27 Ocak 2010 Çarşamba

BU YAZ AYRILIĞIN İLK YAZI OLACAK - Selim İleri

Orhan Kemal Roman Armağanı almış kitapları sizlere tanıtma projemiz çerçevesinde seçtiğim ikinci kitabım olan Selim İleri’nin Bu Yaz Ayrılığın İlk Yazı Olacak adlı romanını sonunda okudum.

Bu projede okuyacağım kitapları belirlerken daha önce kitaplarını hiç okumadığım yazarları seçmek istedim. Böylelikle okumadığım yazarları tanıyacak, onların edebiyatımıza kattıklarını araştırma fırsatım olacaktı.

Selim İleri’nin herhangi başka kitabını okumadığım için birazdan yapacağım yorumlarım belki de bazı blog takipçilerimiz tarafından yerinde tahliller olarak değerlendirilmeyebilir. Ama yorumlarınızı paylaşırsanız sevinirim, Selim İleri hakkındaki görüş ve düşüncelerimi genişletmem açısından faydalı olacağına inanıyorum.

Roman, André Malraux’nun “Her roman aslında bir otobiyografidir.” sözüyle başlıyor. Bu söz de ilk tahlilde bana, Selim İleri’nin otobiyografik bir roman yazmış olabileceğini düşündürdü.

Okumaya başlayınca, çok da fazla zevk almadığım bir tarzın içinde boğulduğumu düşündüm. Birkaç sayfadan sonra kitabı okuyamadığımı fark edip bıraktım. Arada birkaç kitap okuduktan sonra yeniden okumaya teşebbüs ettim. Ve bu okumada muvaffak olabildim.

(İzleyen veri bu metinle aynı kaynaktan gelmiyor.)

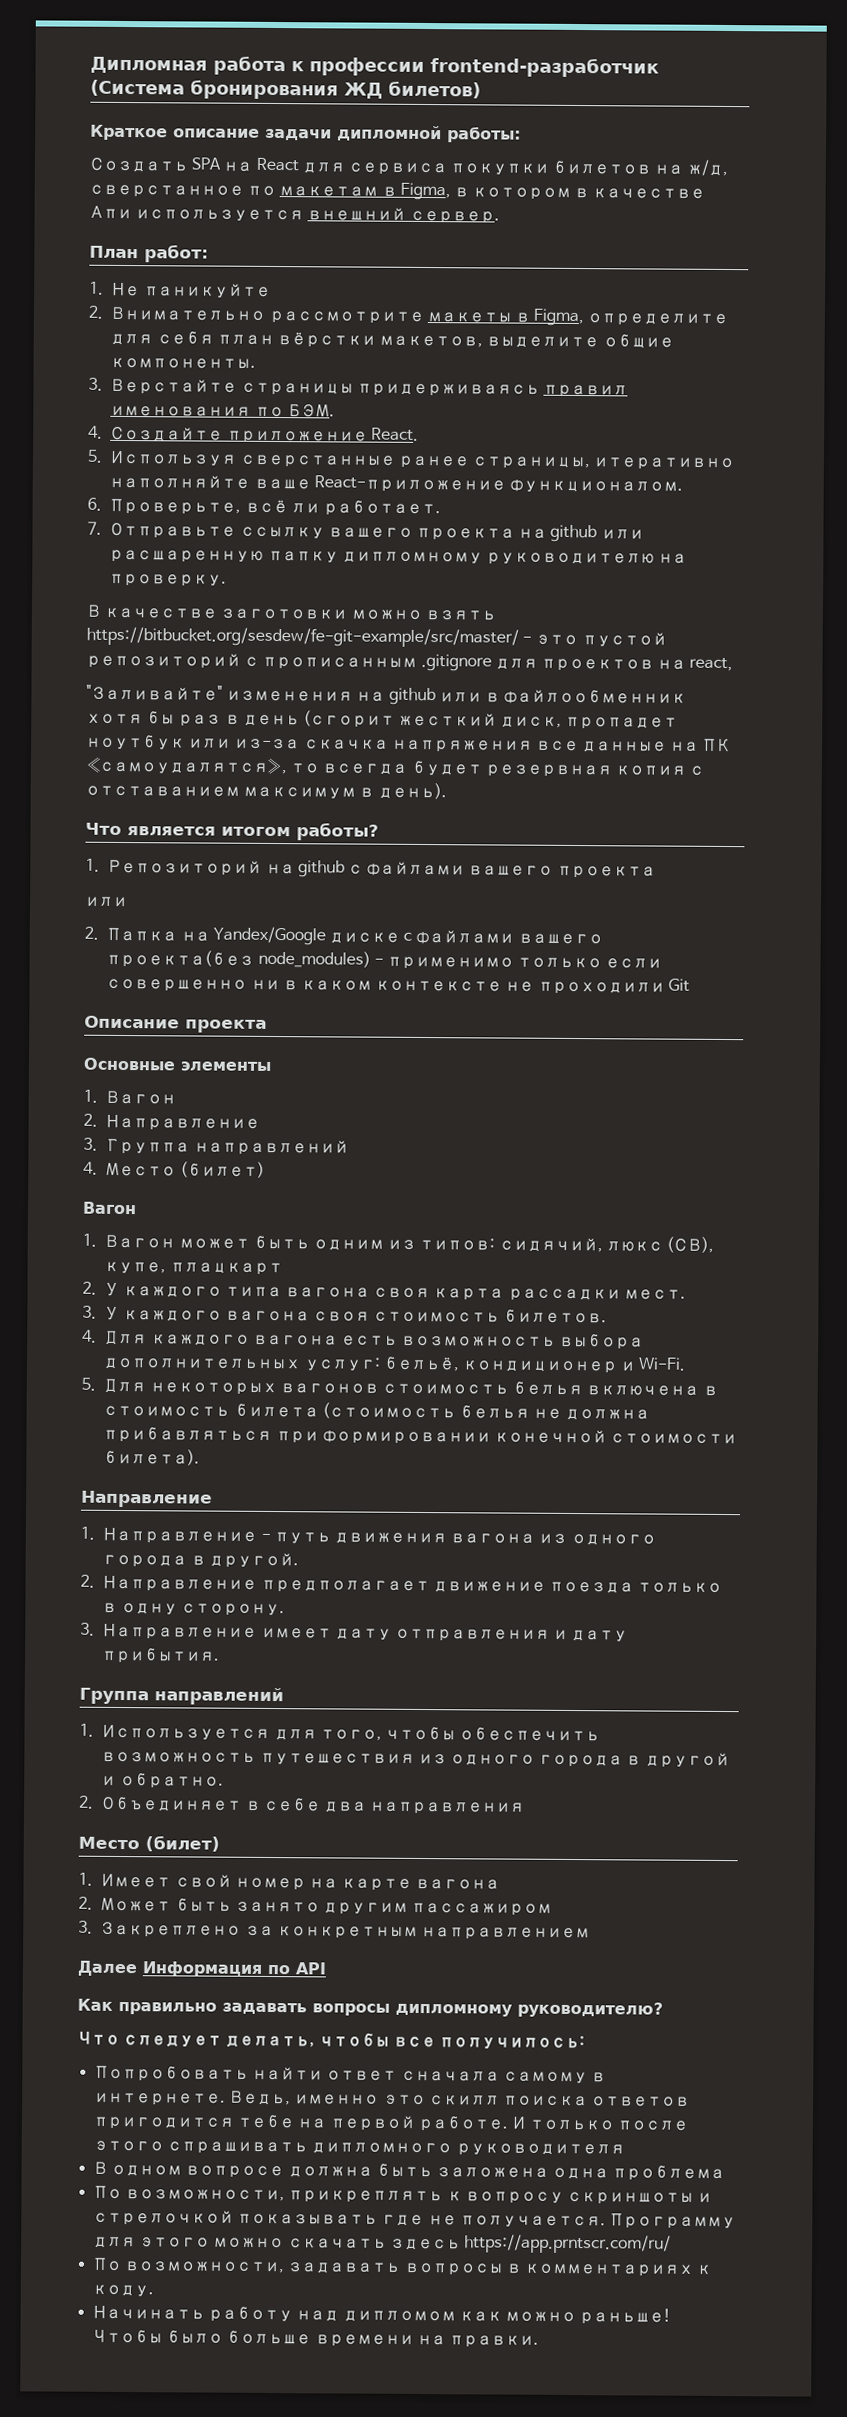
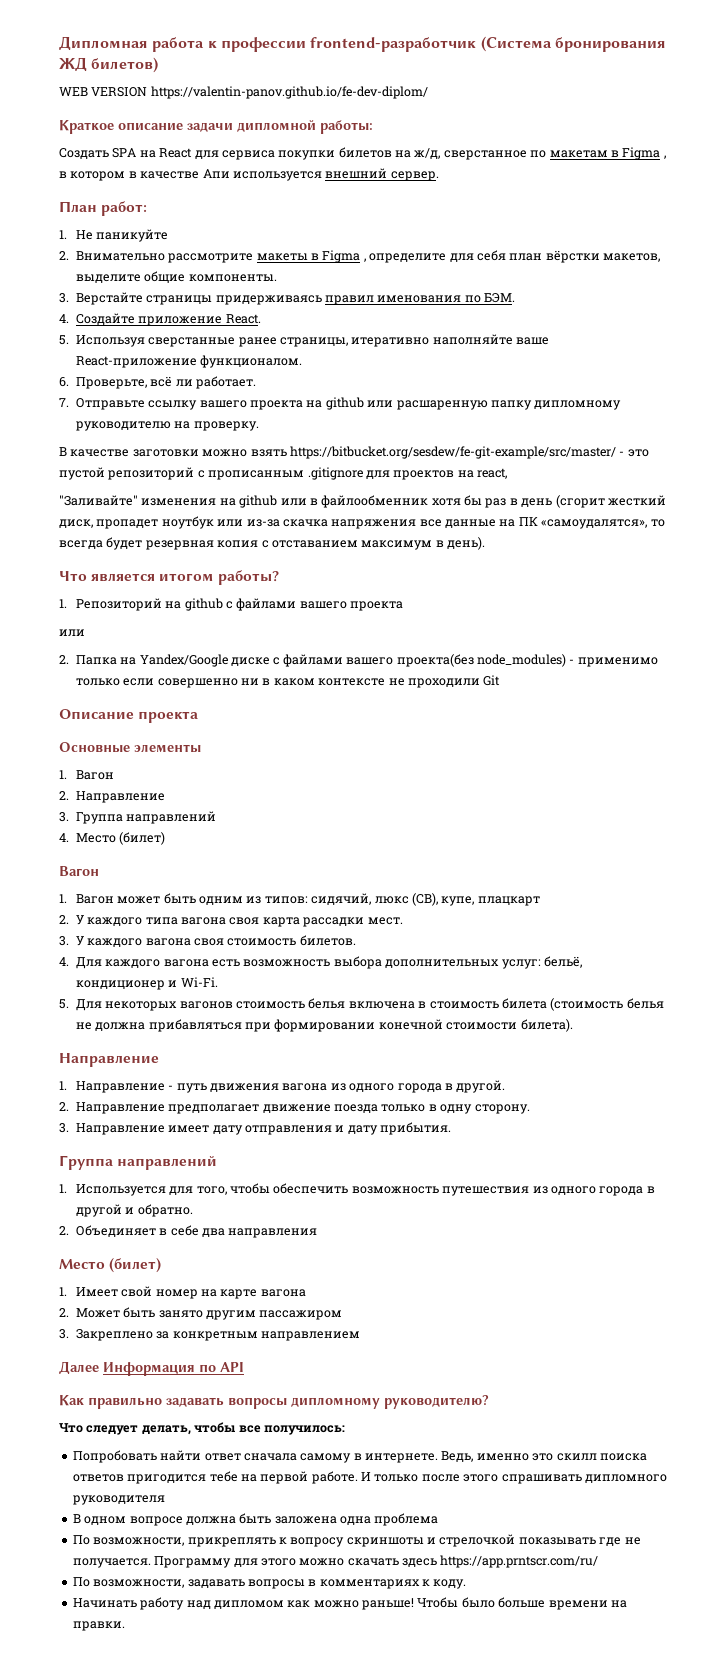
(481, 89) none -> [59,86,428,99] // WEB VERSION https://valentin-panov.github.io/fe-dev-diplom/
[399,182,451,201] Figma, -> [622,147,666,160] Figma ,
[533,308,585,327] Figma, -> [322,250,366,263] Figma ,

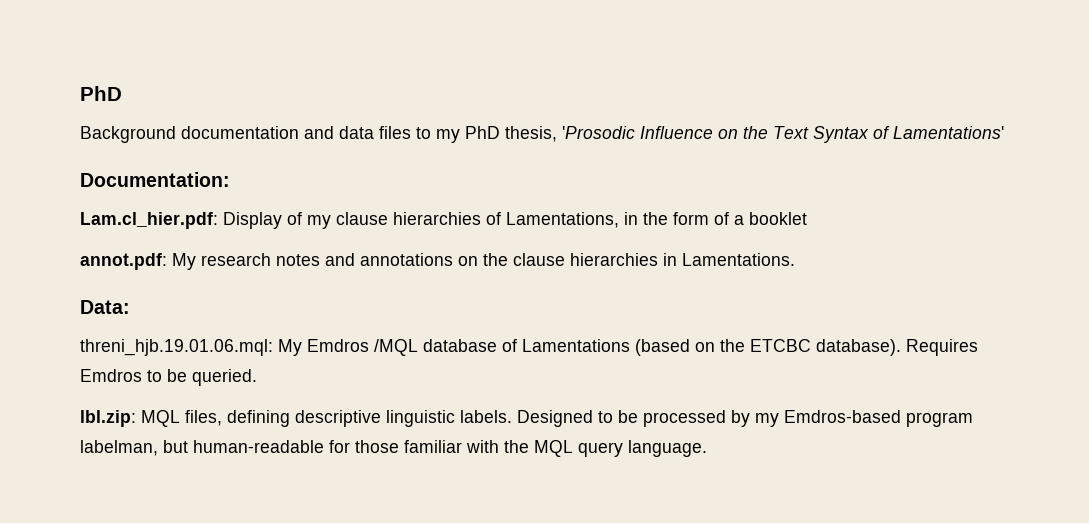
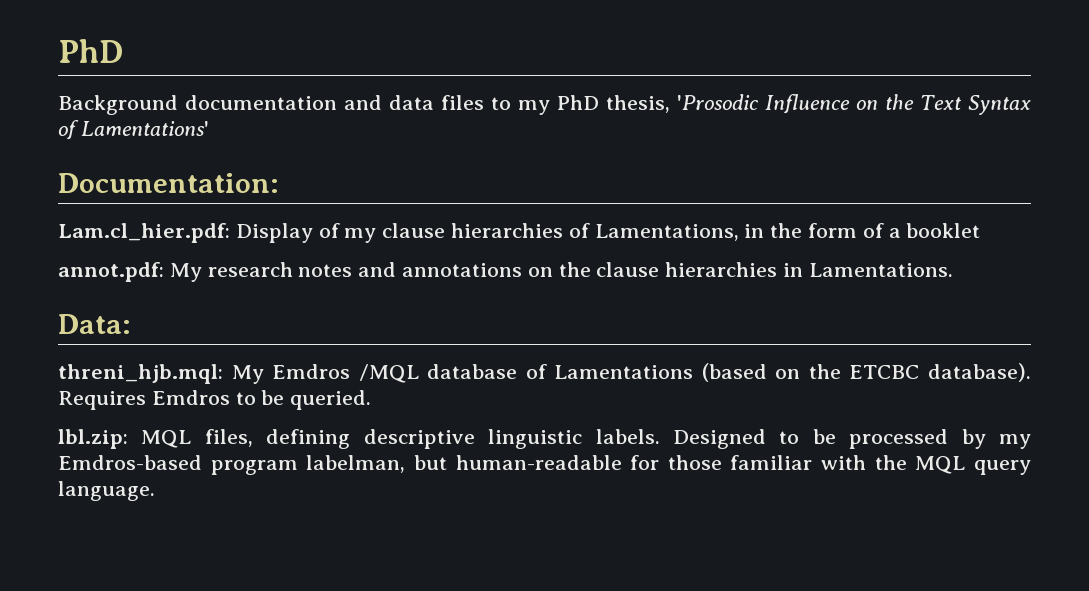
[80,339,273,356] threni_hjb.19.01.06.mql: -> [58,364,223,384] threni_hjb.mql:

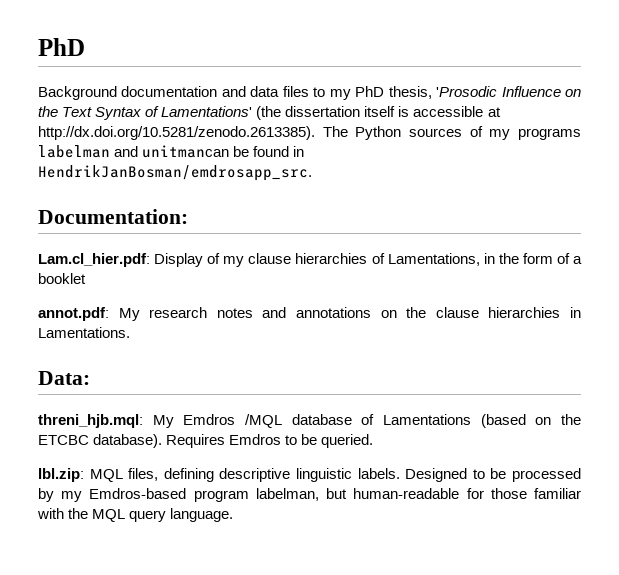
(209, 128) none -> [256,106,501,120] [38,126,582,140] [38,145,305,158] [38,165,312,181] (the dissertation itself is accessible at http://dx.doi.org/10.5281/zenodo.2613385). The Python sources of my programs labelman and unitmancan be found in HendrikJanBosman/emdrosapp_src.

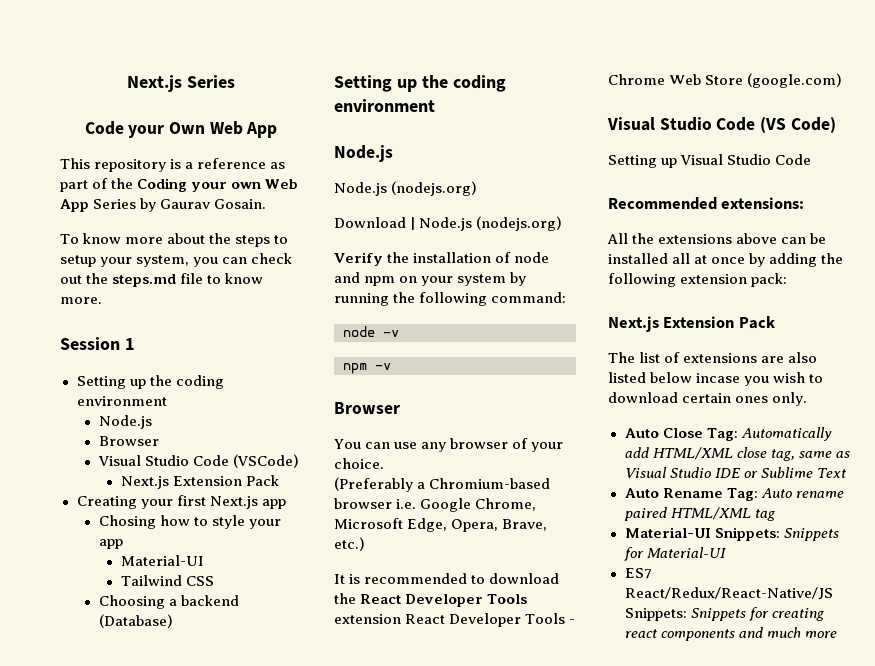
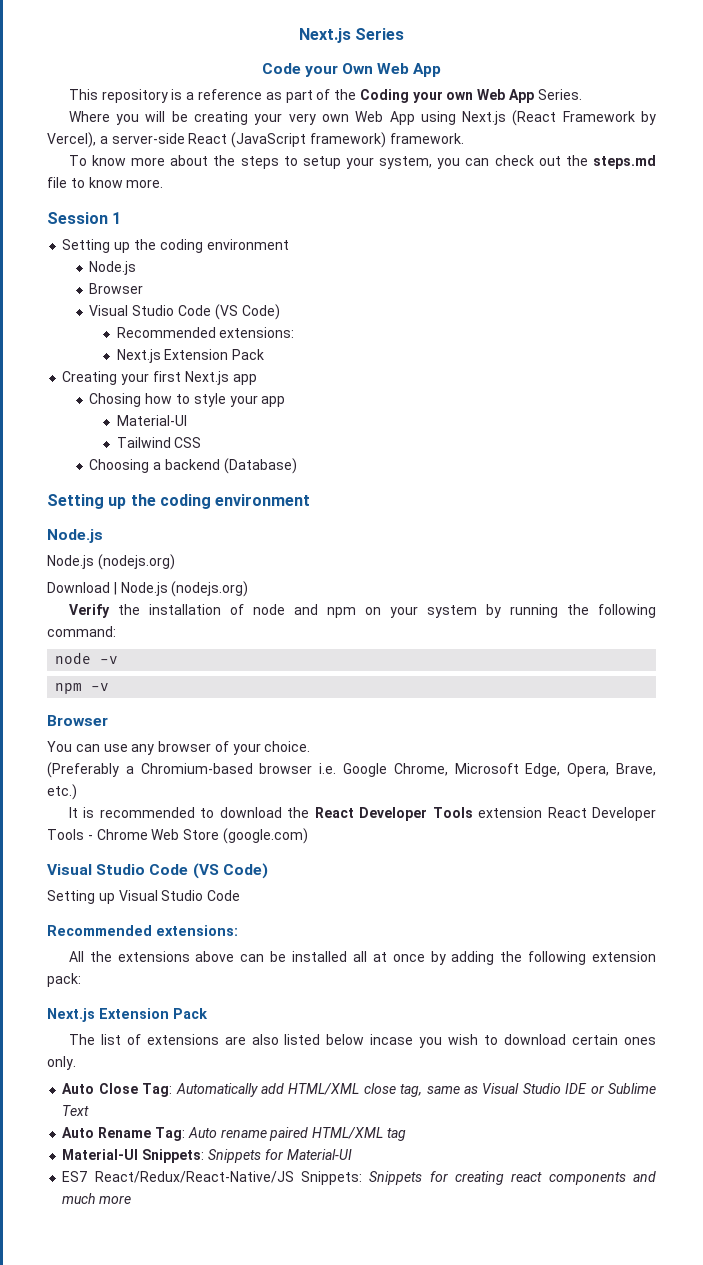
[93,198,267,212] Series by Gaurav Gosain. -> [537,89,582,100] [68,110,656,126] [47,132,464,148] Series. // Where you will be creating your very own Web App using Next.js (React Framework by Vercel), a server-side React (JavaScript framework) framework.
[232,454,299,468] (VSCode) -> [214,304,280,320] [116,327,295,338] (VS Code) // Recommended extensions:

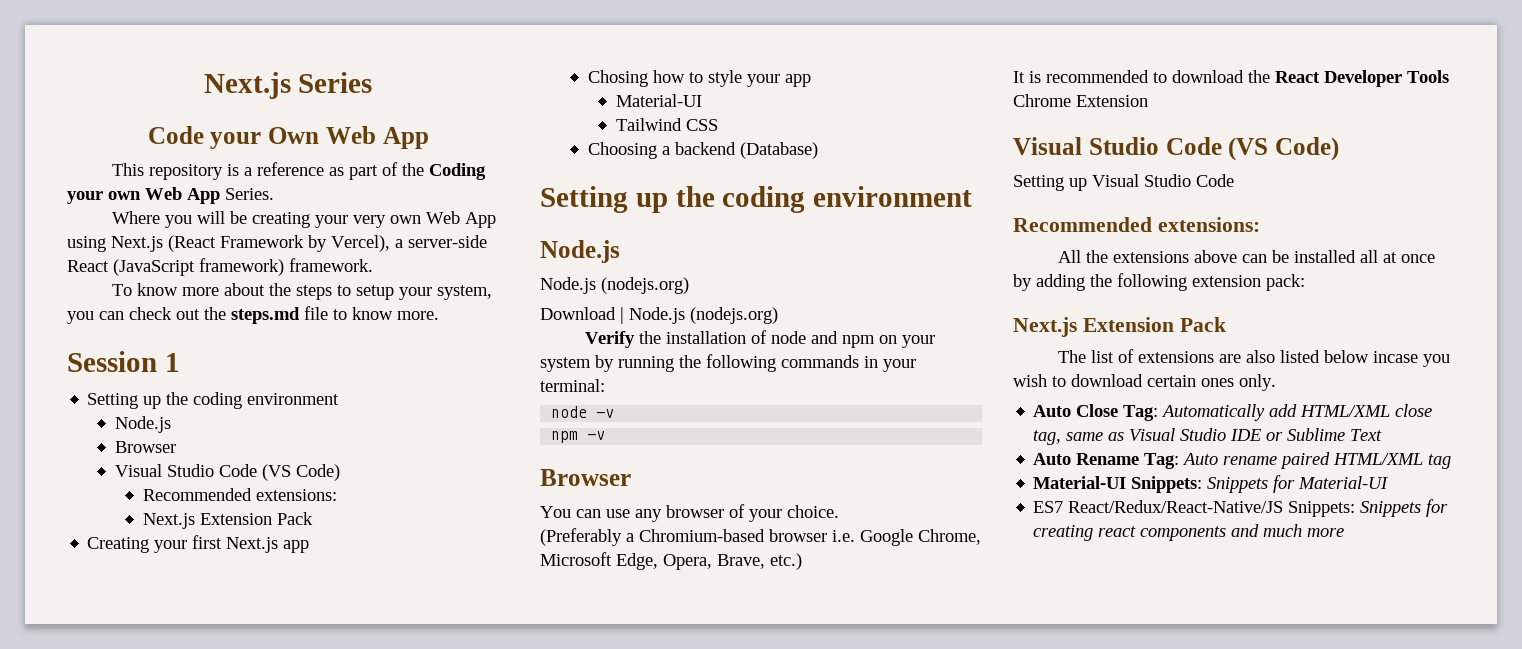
[47,626,116,637] command: -> [781,355,916,372] [540,379,605,392] commands in your terminal:
[478,807,656,821] [47,828,308,844] extension React Developer Tools - Chrome Web Store (google.com) -> [1013,94,1148,107] Chrome Extension

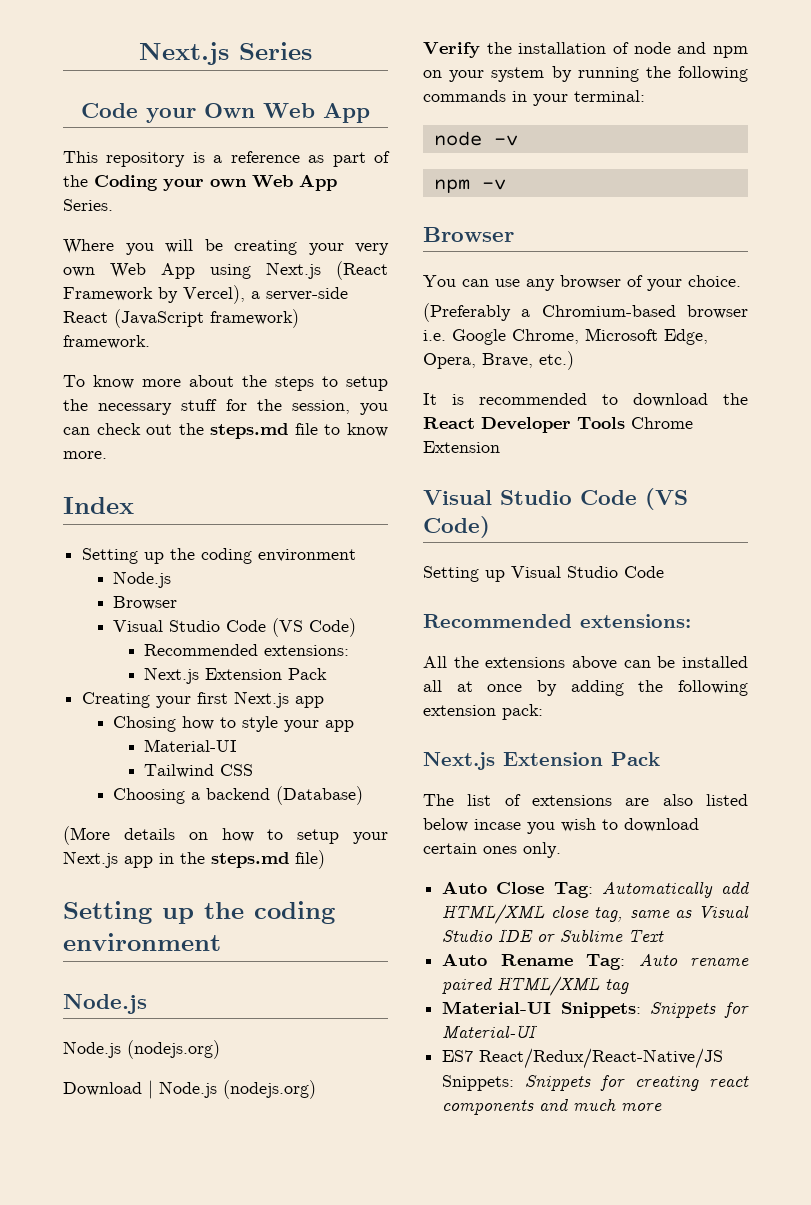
[399,285,493,300] your system, -> [63,399,350,415] the necessary stuff for the session,
[67,351,180,372] Session 1 -> [63,497,134,514] Index
(819, 150) none -> [63,826,388,845] [63,850,325,869] // (More details on how to setup your Next.js app in the steps.md file)

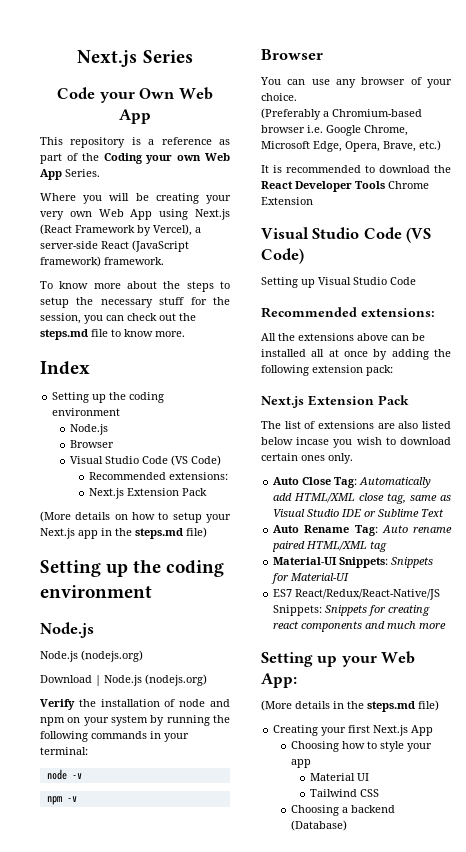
[82,691,325,708] [113,716,355,732] [144,739,238,752] [144,764,254,778] [113,786,364,805] // Creating your first Next.js app // Chosing how to style your app // Material-UI // Tailwind CSS // Choosing a backend (Database) -> (207, 492) none
(663, 1107) none -> [261,651,416,667] [261,673,297,688] [261,700,439,712] [273,725,434,736] [291,741,433,752] [291,759,312,768] [309,773,369,781] [309,789,379,797] [291,805,396,816] [291,820,348,831] // Setting up your Web App: // (More details in the steps.md file) // Creating your first Next.js App // Choosing how to style your app // Material UI // Tailwind CSS // Choosing a backend (Database)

Ben, kitaplarda farklı karakterlerin ve bu karakterler etrafında cereyan eden farklı olayların birbirine girift bir şekilde tasvir edilmesinden hoşlanmıyorum. Bu tarz bir anlatım beni kitabın konusundan uzaklaştırıyor. Okuduğum roman ve ben bambaşka yerlere savrulup kalıyoruz.

İleri, romanında kendi otobiyografisini yazmamıştı. Ama ozanların kendi isimlerini şiirlerinde satırlara katması misali, İleri de romanında ikinci veya üçüncü şahıs olarak kendisine yer vermişti.

Yazacağı bir romana konu olacak karakterlerden Aşk-ı Memnu’nun yazarı Halit Ziya Uşaklıgil’in intihar eden oğlu Halil Vedad gerçekliği ile bu romanda yerini alırken, kurgusal olarak gerçek kişilikler gibi okura aktarılan İleri ile aynı apartmanda oturan ve kendinden genç erkeklerle geceleri buluşan komşusu Sevim hanım ve ayyaş oğlu Ayhan, şişman Nur hanım ile onun iç güveysi oğlu ve gelini, emekli coğrafya öğretmeni Sırrı Bey ve ev hanımı eşi Vecihe hanım, karşı apartmanda oturan Madam Ester ve Gülderen Hanım romanın diğer karakterleri.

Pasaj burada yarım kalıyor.